I Read ~7000 Charming Bug Fixes So You Didn't Have To

Ok, not really. Claude Code read them, and only a sample of 15-20%. But the resulting bug-finding skill caught 166 confirmed bugs across 41 charm repositories, built entirely from patterns mined out of our own ecosystem’s history.

TL;DR

I took David Cramer’s skill synthesis idea — mine your project’s actual bug history instead of relying on generic guidelines — and applied it to charm development. Scaling from a single repo (235 fixes) to the Charm Tech team (452 fixes) to 134 charm repositories across 10 Canonical teams (6,116 fixes) produced a skill that catalogues 69 anti-patterns and 25 cross-cutting concerns, with a 6.7% false-positive rate (1.6% after the first human review round).

The Three Stages

Stage 1: The operator repo. ~235 bug fixes, Claude classified them all (leaning heavily on conventional commits), produced a pattern catalogue, and an initial skill. Running it against current HEAD found 10 real (minor) bugs, including data mutability issues that had been fixed six separate times already but kept recurring. Lesson: false-positive controls matter as much as the patterns themselves.
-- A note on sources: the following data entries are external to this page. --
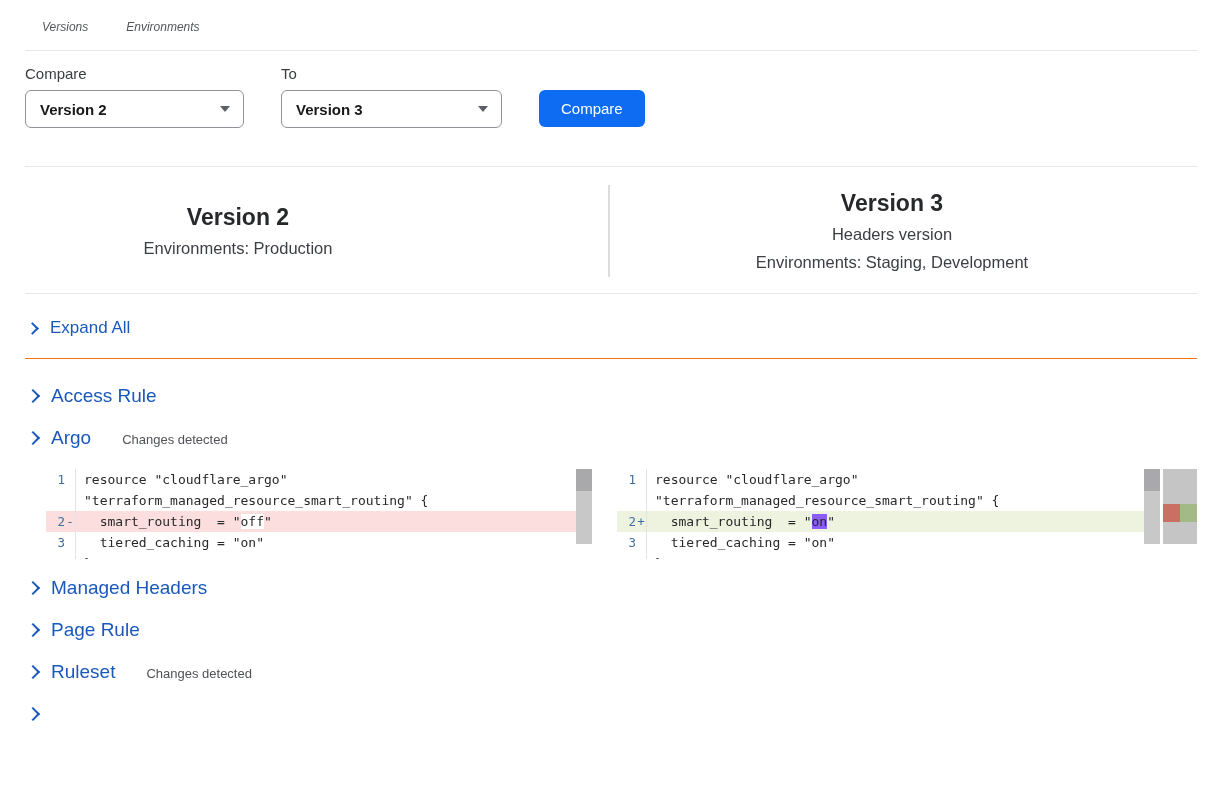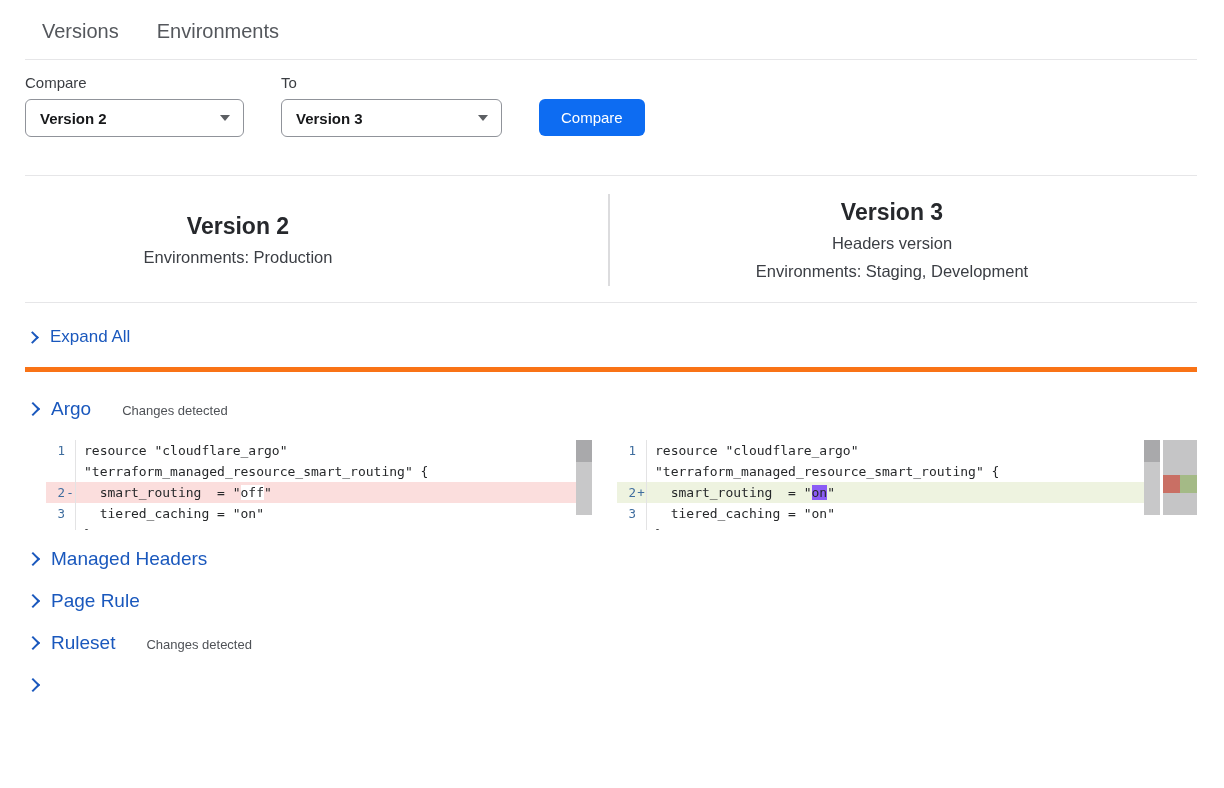--- a/index.html
+++ b/index.html
@@ -13,7 +13,7 @@
   
   .tabs { display: flex; gap: 4px; align-items: flex-end; padding-top: 20px;
           border-bottom: 1px solid #e6e6e8; }
-  .tab { padding: 0 17px 16px; font-size: 20px; color: #54575c; position: relative; cursor: pointer; }
+  .tab { padding: 0 17px 16px; font-size: 12px; color: #54575c; position: relative; cursor: pointer; font-style: italic; }
   .tab.active { color: #1b1d20; font-weight: 500; }
   .tab.active::after { content:""; position:absolute; left:0; right:0; bottom:-2px; height:3px;
           background:#1e57c8; border-radius:2px; }

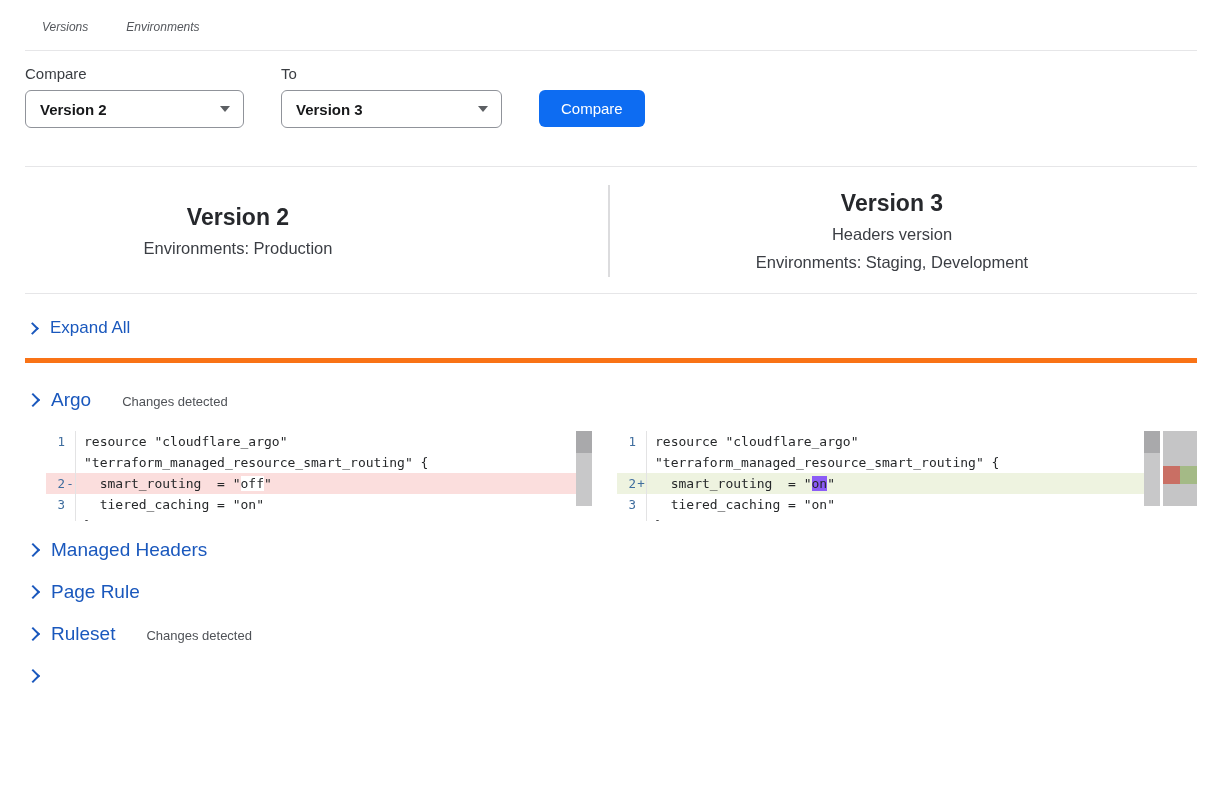--- a/index.html
+++ b/index.html
@@ -44,7 +44,7 @@
 
   
   .expand-row { display: flex; align-items: center; gap: 13px; padding: 24px 0 20px 3px;
-          border-bottom: 5px solid #f97316; cursor: pointer; }
+          border-bottom: 1px solid #f97316; cursor: pointer; }
   .chev { width: 9px; height: 9px; border-top: 2px solid #1a58bd; border-right: 2px solid #1a58bd;
           transform: rotate(45deg); flex: 0 0 auto; }
   .chev.lg { width: 10px; height: 10px; }

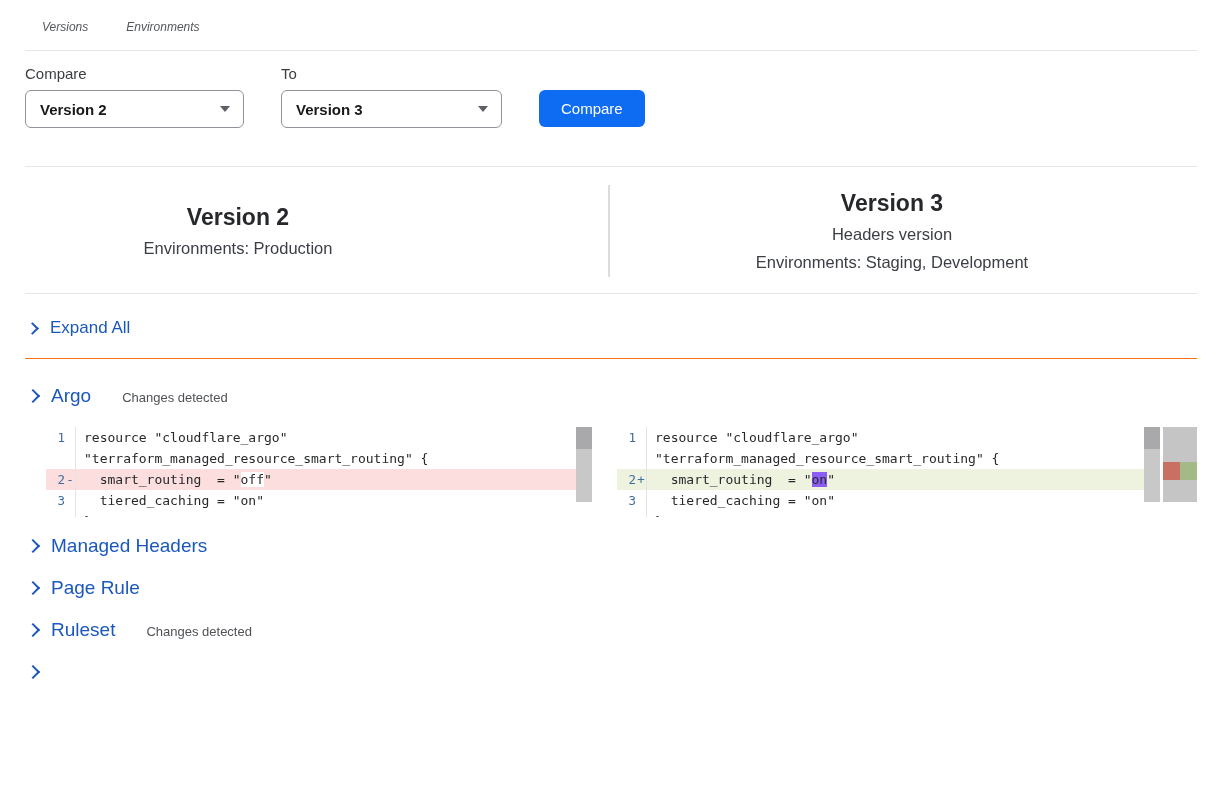--- a/index.html
+++ b/index.html
@@ -130,6 +130,10 @@
   <div class="sections" id="sections">
       <div class="section-row">
         <span class="chev lg"></span>
+        <span class="section-label">Access Rule</span>
+      </div>
+      <div class="section-row">
+        <span class="chev lg"></span>
         <span class="section-label">Argo</span>
         <span class="section-badge">Changes detected</span>
       </div>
Stage 2: Charm Tech’s 10 repos. Scaling to the whole team revealed that Python and Go bug patterns have almost zero overlap in our repos. The Go repos (Pebble, Concierge) are dominated by concurrency bugs — deadlocks, nil maps, error wrapping — while the Python repos cluster around data mutability, falsy values, and relation data handling. So we split into two skills. Validation against four held-out repos found six novel (again minor) bugs with no false positives, including a password exposure in charmlibs where CLI arguments were visible in the process list.

Stage 3: The full ecosystem. 134 repos, spanning Data, Observability, MLOps, IS, Identity, Telco, Commercial Systems, K8s, and BootStack. Extraction used both conventional commit parsing and keyword scoring — important, because the K8s team has only 35% conventional commit adoption, and keyword scoring recovered 37% of their fixes that would otherwise have been missed entirely.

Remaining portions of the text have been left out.